MATERIALS PROVIDED:
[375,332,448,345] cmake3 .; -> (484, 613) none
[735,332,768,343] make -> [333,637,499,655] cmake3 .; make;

--

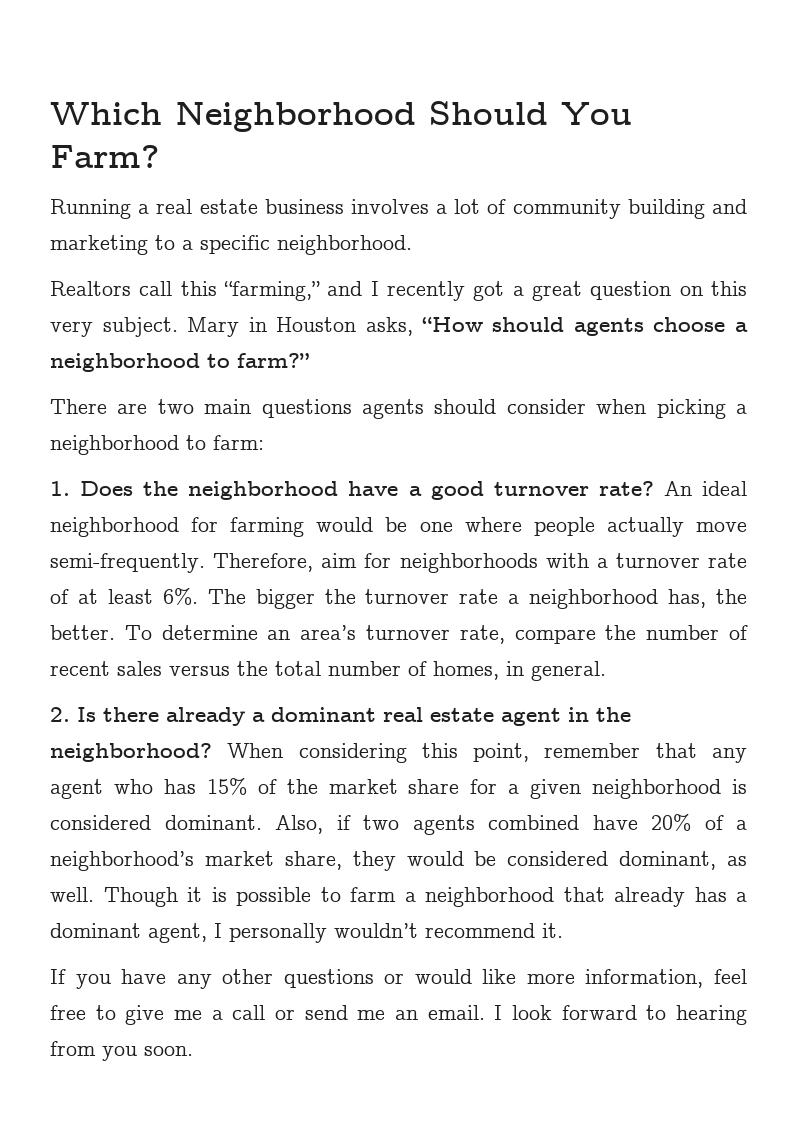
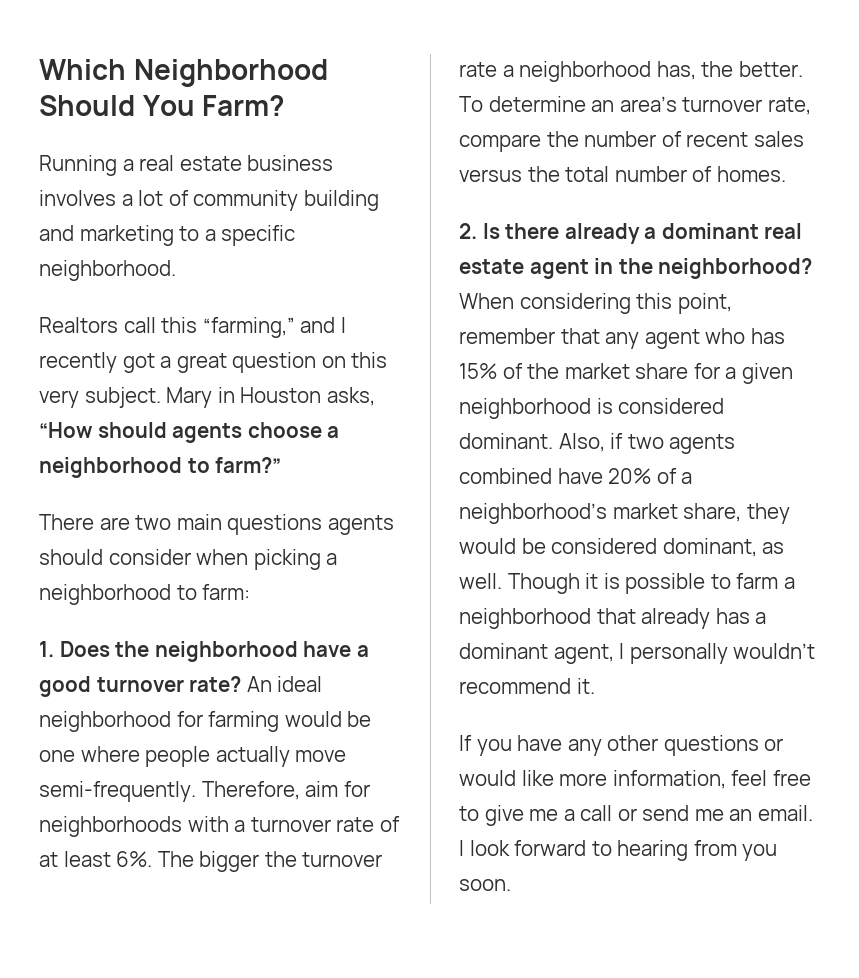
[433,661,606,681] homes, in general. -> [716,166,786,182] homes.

--

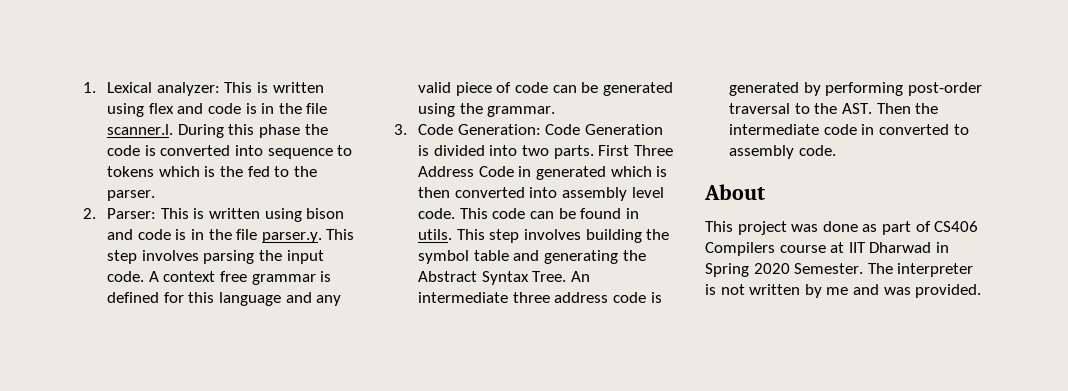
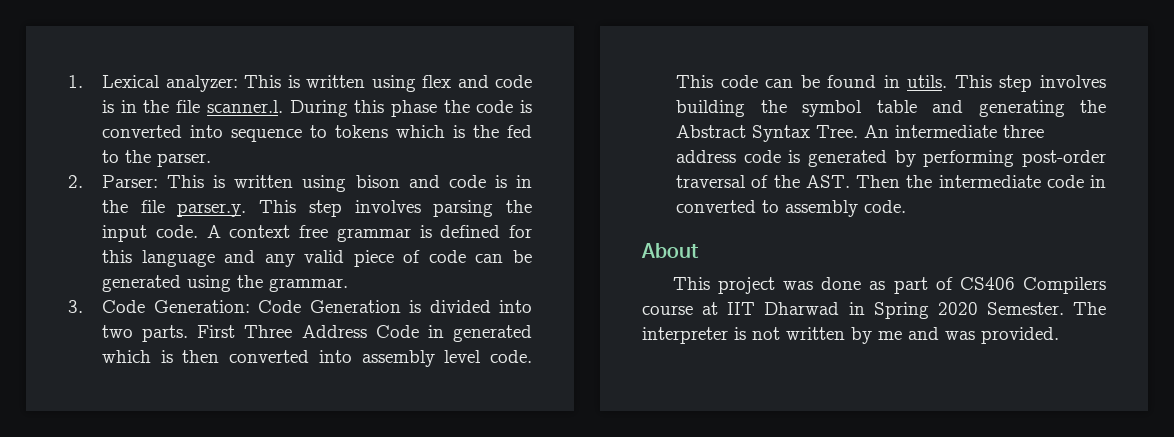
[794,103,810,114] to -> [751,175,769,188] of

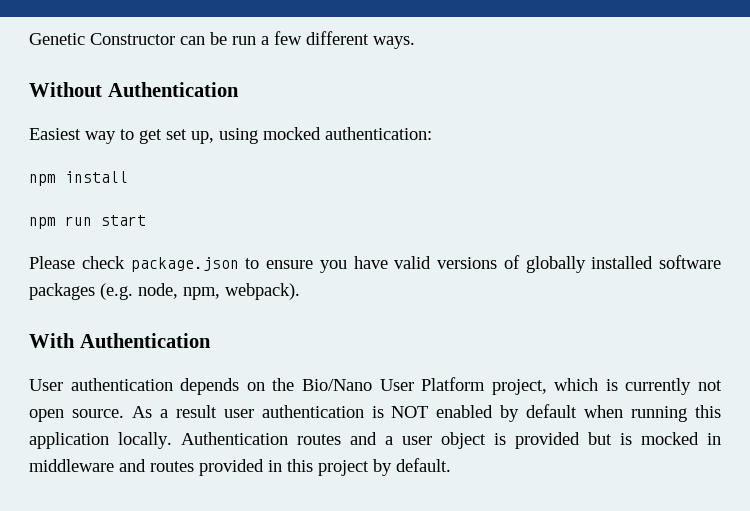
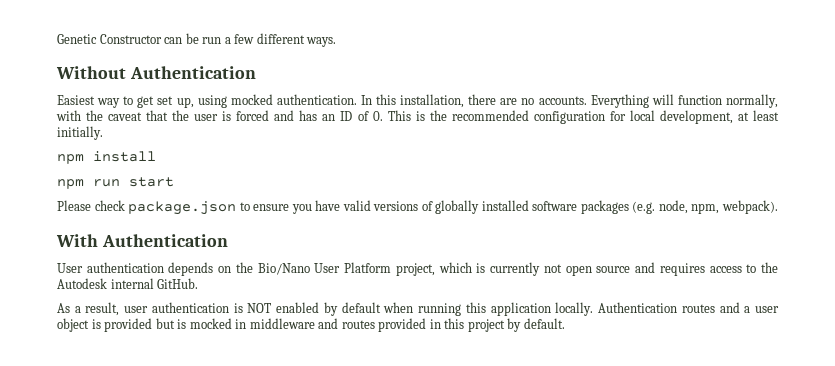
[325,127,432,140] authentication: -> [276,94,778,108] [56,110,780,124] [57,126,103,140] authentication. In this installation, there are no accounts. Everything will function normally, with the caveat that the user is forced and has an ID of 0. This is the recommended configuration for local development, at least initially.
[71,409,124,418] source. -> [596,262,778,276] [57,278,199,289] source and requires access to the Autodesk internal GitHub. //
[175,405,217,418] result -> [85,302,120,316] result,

ABOUT THIS EXERCISE: Only one stretch of the records above is wanted: the lines between the one holding "[71,409,124,418] source. ->" and the one holding "[175,405,217,418] result ->", inclusive, reproduced exactly.

EXERCISE ANSWER:
[71,409,124,418] source. -> [596,262,778,276] [57,278,199,289] source and requires access to the Autodesk internal GitHub. //
[175,405,217,418] result -> [85,302,120,316] result,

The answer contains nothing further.